▶ _Work instructions_: Report all lines in the records that hold the string "rotate".

[Entries taken from a collection]
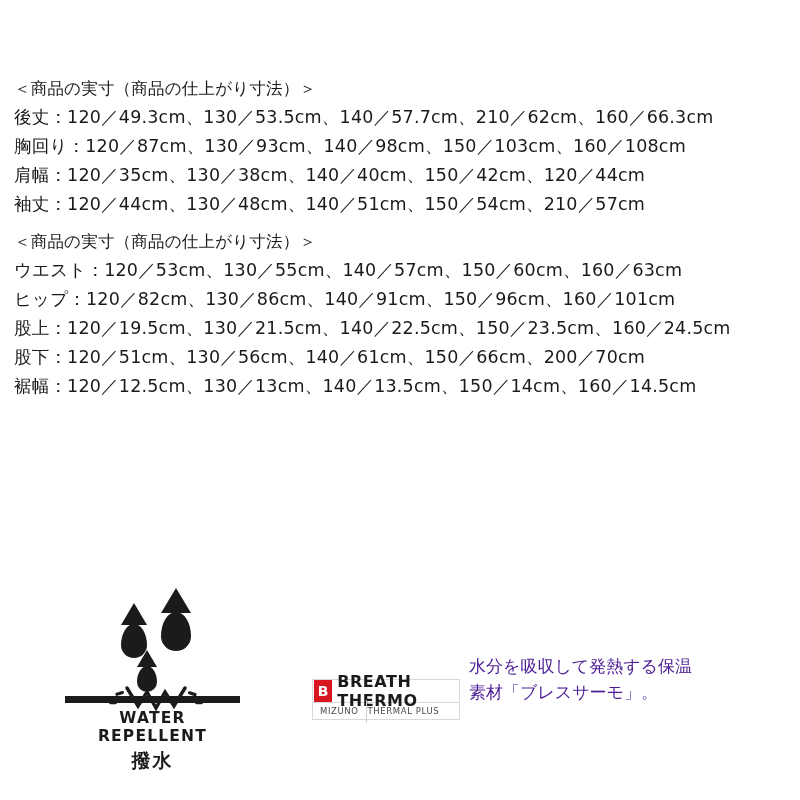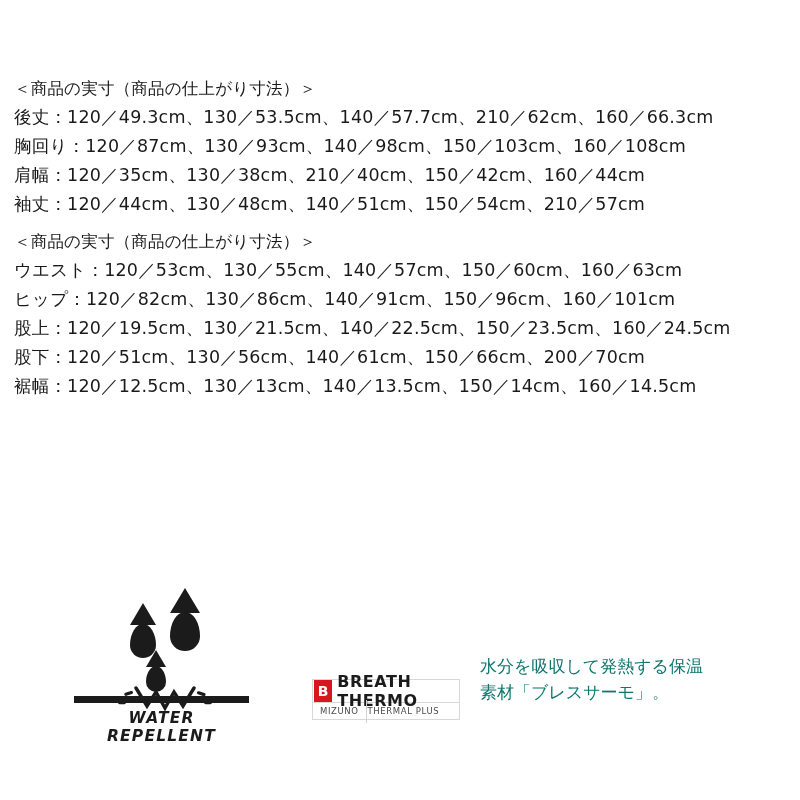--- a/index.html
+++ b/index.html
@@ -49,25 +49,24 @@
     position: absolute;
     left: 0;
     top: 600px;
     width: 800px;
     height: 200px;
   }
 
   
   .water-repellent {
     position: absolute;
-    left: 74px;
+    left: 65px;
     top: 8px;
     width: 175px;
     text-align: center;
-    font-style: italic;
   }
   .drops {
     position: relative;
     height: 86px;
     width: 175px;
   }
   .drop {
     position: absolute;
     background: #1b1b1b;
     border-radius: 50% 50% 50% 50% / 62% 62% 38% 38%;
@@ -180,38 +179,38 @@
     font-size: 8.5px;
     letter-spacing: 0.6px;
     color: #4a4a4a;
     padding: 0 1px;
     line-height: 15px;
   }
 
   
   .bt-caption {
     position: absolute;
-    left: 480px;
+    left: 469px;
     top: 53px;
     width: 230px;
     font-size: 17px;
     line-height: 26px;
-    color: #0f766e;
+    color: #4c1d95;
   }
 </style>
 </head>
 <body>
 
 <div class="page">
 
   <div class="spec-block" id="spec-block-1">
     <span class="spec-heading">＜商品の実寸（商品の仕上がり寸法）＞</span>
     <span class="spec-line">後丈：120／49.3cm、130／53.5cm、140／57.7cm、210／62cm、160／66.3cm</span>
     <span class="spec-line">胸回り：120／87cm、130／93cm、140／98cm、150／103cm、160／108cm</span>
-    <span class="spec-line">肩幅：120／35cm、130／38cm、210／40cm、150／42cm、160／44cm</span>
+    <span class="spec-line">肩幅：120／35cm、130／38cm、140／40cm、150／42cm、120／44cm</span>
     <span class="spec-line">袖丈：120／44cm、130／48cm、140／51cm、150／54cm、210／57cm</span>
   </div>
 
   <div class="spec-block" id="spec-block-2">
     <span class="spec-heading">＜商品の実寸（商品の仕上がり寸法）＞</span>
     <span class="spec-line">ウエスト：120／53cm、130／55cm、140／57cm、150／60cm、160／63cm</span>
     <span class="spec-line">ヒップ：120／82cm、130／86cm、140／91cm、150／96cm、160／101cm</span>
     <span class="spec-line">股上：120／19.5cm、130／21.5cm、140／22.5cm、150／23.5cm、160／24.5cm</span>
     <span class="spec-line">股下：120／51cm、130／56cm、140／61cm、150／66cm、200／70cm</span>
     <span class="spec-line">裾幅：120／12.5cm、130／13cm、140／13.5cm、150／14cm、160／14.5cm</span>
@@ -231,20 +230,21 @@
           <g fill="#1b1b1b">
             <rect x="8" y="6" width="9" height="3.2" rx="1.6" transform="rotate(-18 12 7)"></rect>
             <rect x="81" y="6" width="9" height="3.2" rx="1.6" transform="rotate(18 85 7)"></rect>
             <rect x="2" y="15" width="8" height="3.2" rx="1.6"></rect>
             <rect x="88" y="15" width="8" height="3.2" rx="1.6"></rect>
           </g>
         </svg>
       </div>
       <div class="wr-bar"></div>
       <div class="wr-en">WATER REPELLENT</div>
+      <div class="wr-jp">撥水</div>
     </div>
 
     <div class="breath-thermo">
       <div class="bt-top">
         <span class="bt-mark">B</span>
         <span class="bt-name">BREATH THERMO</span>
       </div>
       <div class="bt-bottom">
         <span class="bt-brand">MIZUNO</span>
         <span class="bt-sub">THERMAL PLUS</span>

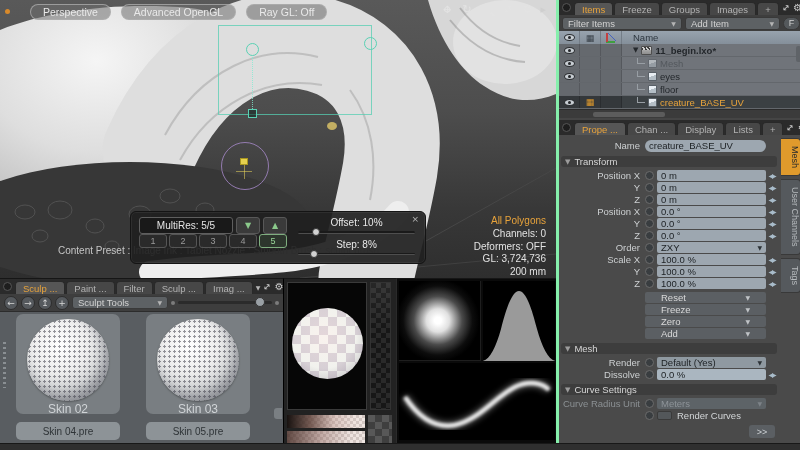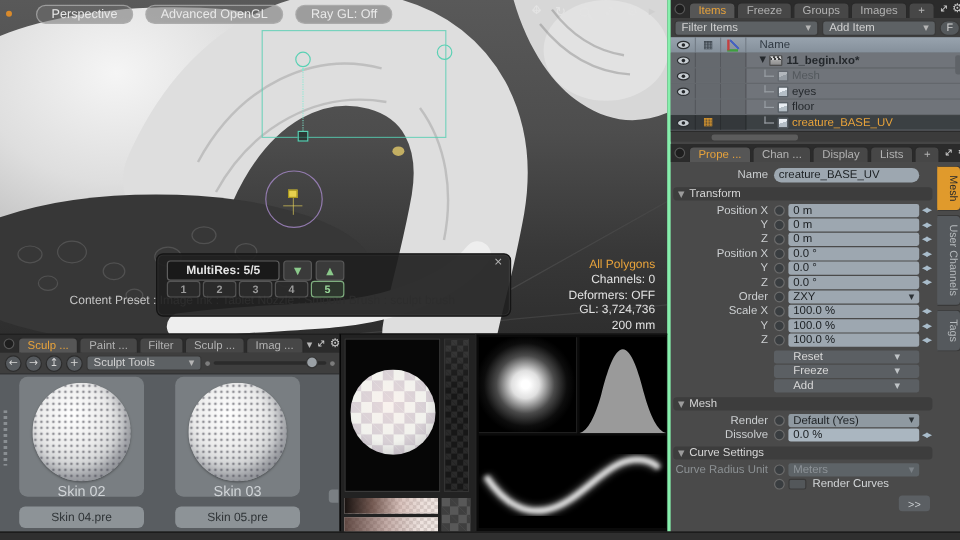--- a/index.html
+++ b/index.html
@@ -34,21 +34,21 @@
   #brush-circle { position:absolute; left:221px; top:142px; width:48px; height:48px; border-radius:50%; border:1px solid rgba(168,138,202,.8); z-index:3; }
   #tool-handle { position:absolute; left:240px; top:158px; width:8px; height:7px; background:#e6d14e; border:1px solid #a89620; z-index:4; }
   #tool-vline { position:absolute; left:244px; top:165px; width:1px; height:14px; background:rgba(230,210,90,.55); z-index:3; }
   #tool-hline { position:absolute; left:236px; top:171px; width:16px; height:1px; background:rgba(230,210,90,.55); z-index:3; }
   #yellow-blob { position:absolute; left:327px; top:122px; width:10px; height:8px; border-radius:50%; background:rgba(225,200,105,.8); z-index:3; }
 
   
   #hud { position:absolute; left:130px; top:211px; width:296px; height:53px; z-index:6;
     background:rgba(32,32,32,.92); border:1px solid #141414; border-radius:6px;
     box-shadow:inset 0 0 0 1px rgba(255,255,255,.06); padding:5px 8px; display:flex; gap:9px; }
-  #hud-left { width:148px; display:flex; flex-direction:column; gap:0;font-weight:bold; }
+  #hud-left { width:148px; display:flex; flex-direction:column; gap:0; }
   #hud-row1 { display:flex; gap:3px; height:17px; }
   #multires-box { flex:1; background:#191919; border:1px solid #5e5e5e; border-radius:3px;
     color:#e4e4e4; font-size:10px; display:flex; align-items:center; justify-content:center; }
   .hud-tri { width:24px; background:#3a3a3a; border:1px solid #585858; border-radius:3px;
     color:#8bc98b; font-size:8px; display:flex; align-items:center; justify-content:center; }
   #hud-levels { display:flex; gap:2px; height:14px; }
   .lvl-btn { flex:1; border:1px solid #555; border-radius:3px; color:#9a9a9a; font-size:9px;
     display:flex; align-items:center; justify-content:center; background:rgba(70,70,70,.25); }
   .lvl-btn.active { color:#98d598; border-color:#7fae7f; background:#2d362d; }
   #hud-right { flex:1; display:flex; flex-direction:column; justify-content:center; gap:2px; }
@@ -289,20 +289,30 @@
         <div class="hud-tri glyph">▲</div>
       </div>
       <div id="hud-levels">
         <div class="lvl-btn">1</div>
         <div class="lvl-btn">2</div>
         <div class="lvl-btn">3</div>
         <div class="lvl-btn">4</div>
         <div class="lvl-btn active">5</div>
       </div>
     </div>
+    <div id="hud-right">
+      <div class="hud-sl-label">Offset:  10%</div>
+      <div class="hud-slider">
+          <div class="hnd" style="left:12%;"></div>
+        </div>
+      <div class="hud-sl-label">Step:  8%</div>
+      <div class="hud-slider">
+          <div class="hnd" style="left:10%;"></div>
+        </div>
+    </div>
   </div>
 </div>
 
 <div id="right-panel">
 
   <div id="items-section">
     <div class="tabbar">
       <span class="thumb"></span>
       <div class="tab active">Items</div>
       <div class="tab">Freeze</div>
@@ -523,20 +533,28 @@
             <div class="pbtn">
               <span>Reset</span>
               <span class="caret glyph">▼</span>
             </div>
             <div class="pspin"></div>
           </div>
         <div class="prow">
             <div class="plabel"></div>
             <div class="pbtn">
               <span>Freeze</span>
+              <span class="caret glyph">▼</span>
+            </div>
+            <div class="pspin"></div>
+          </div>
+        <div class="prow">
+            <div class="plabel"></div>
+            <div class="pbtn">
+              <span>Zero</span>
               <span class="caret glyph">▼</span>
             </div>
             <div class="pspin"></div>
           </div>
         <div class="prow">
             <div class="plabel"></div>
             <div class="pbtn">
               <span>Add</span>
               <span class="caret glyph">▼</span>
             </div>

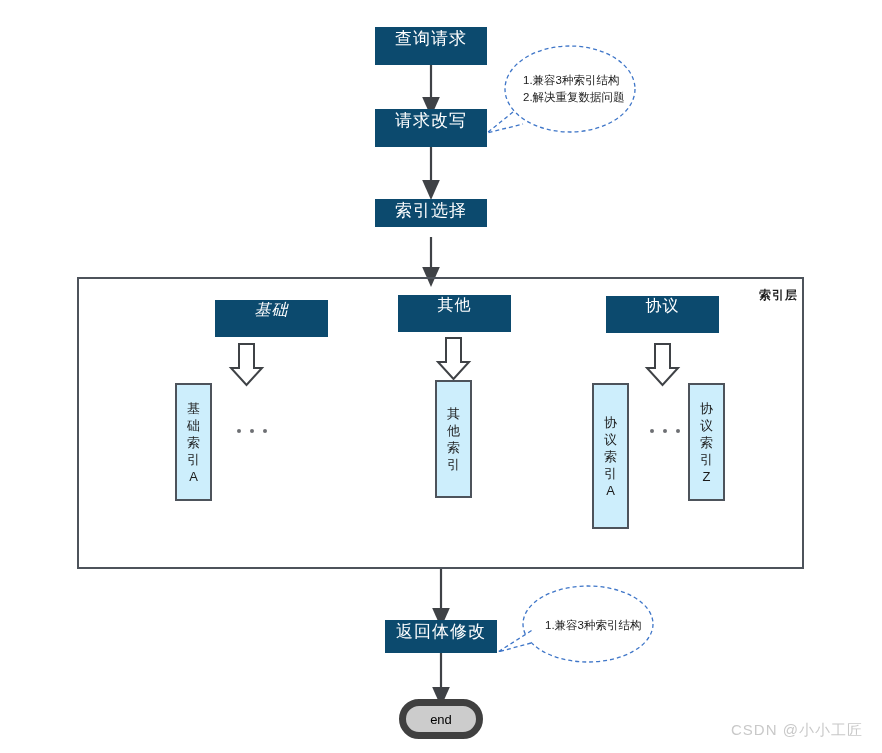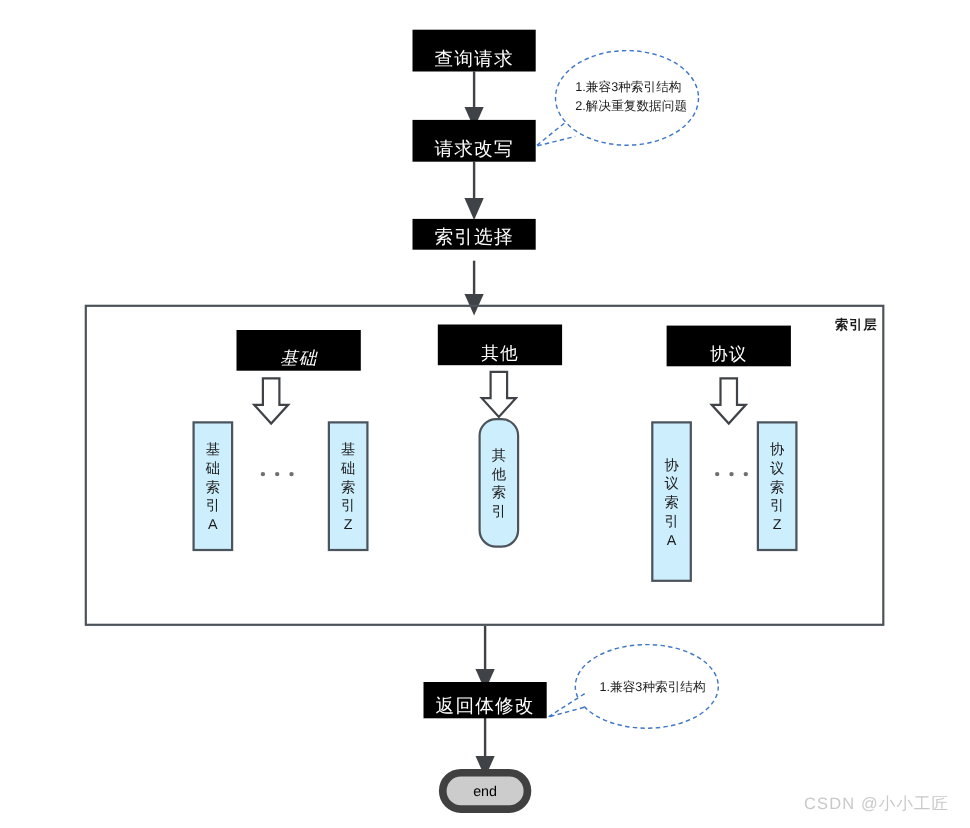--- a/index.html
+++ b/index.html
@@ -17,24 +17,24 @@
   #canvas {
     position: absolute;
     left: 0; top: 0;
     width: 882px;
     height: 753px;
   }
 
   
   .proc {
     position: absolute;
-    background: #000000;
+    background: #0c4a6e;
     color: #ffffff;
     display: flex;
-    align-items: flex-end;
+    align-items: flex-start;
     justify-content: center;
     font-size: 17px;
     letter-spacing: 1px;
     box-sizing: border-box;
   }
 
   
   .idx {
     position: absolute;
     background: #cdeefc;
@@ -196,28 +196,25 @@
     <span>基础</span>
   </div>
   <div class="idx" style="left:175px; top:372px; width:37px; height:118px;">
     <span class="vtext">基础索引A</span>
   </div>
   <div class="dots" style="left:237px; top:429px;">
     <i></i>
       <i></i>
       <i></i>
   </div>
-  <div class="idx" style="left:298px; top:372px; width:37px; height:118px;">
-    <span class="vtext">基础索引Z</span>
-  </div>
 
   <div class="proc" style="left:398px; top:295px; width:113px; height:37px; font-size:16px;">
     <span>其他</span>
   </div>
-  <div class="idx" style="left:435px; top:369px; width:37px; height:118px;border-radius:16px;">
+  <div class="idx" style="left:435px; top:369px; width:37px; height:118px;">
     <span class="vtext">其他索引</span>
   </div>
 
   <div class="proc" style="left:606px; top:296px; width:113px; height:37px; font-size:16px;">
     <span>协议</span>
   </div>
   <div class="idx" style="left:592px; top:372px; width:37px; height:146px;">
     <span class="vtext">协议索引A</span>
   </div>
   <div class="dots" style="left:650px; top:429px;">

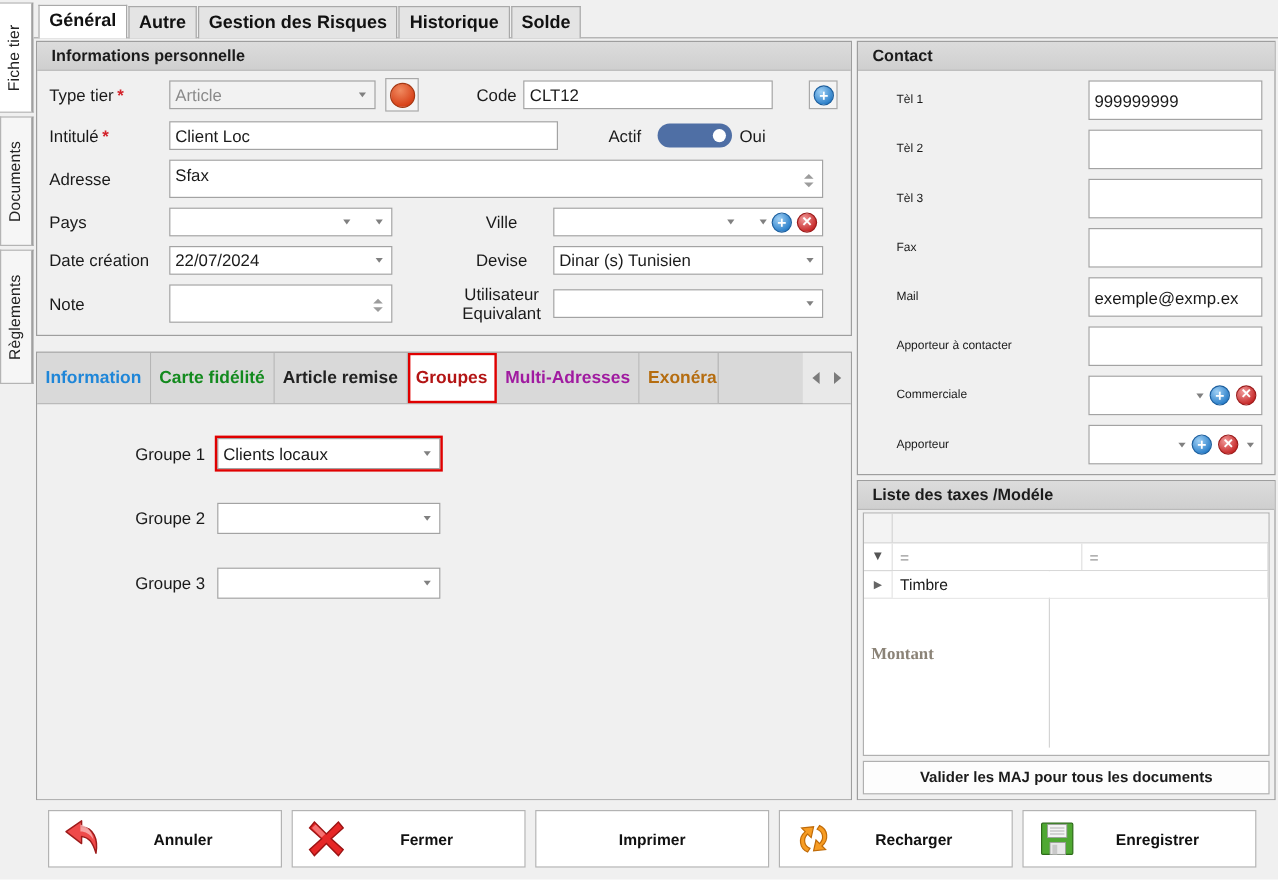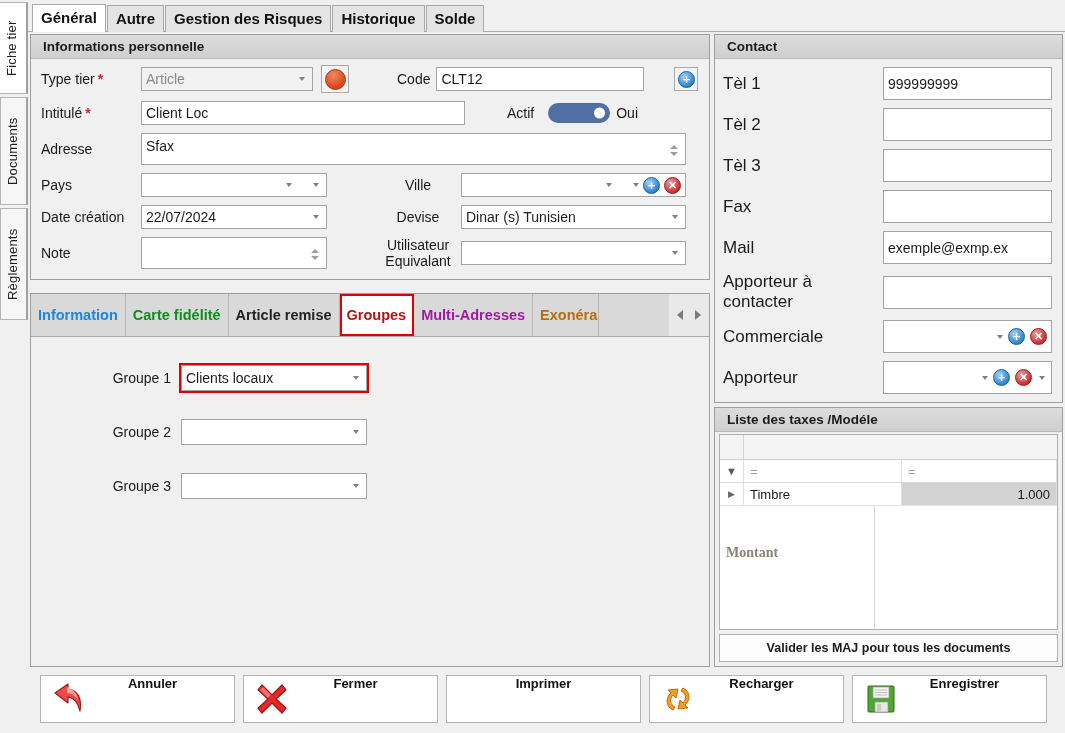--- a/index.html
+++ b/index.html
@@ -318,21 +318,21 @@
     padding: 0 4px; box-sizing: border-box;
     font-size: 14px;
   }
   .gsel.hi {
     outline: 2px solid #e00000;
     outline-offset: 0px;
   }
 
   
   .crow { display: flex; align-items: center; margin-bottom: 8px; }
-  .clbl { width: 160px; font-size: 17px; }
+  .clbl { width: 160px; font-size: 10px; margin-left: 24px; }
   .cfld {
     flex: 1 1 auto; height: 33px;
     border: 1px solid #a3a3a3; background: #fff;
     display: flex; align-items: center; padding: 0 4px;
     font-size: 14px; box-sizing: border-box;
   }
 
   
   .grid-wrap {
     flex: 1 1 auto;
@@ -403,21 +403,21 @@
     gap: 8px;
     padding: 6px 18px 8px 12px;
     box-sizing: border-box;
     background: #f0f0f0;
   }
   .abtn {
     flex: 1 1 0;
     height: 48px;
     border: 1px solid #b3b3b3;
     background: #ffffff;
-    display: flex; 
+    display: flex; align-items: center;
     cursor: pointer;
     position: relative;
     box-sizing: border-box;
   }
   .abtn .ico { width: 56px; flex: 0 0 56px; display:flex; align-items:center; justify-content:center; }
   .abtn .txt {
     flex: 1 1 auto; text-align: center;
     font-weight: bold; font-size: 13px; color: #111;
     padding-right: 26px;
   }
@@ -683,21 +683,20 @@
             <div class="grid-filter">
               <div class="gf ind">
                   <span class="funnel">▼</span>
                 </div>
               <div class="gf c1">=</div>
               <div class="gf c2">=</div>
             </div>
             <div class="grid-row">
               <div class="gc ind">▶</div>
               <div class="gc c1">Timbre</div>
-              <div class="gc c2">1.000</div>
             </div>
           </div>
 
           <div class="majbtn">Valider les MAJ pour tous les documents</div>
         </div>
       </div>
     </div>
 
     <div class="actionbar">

▶ _Result of the exercise_:
             <rect x="8" y="6" width="9" height="3.2" rx="1.6" transform="rotate(-18 12 7)"></rect>
             <rect x="81" y="6" width="9" height="3.2" rx="1.6" transform="rotate(18 85 7)"></rect>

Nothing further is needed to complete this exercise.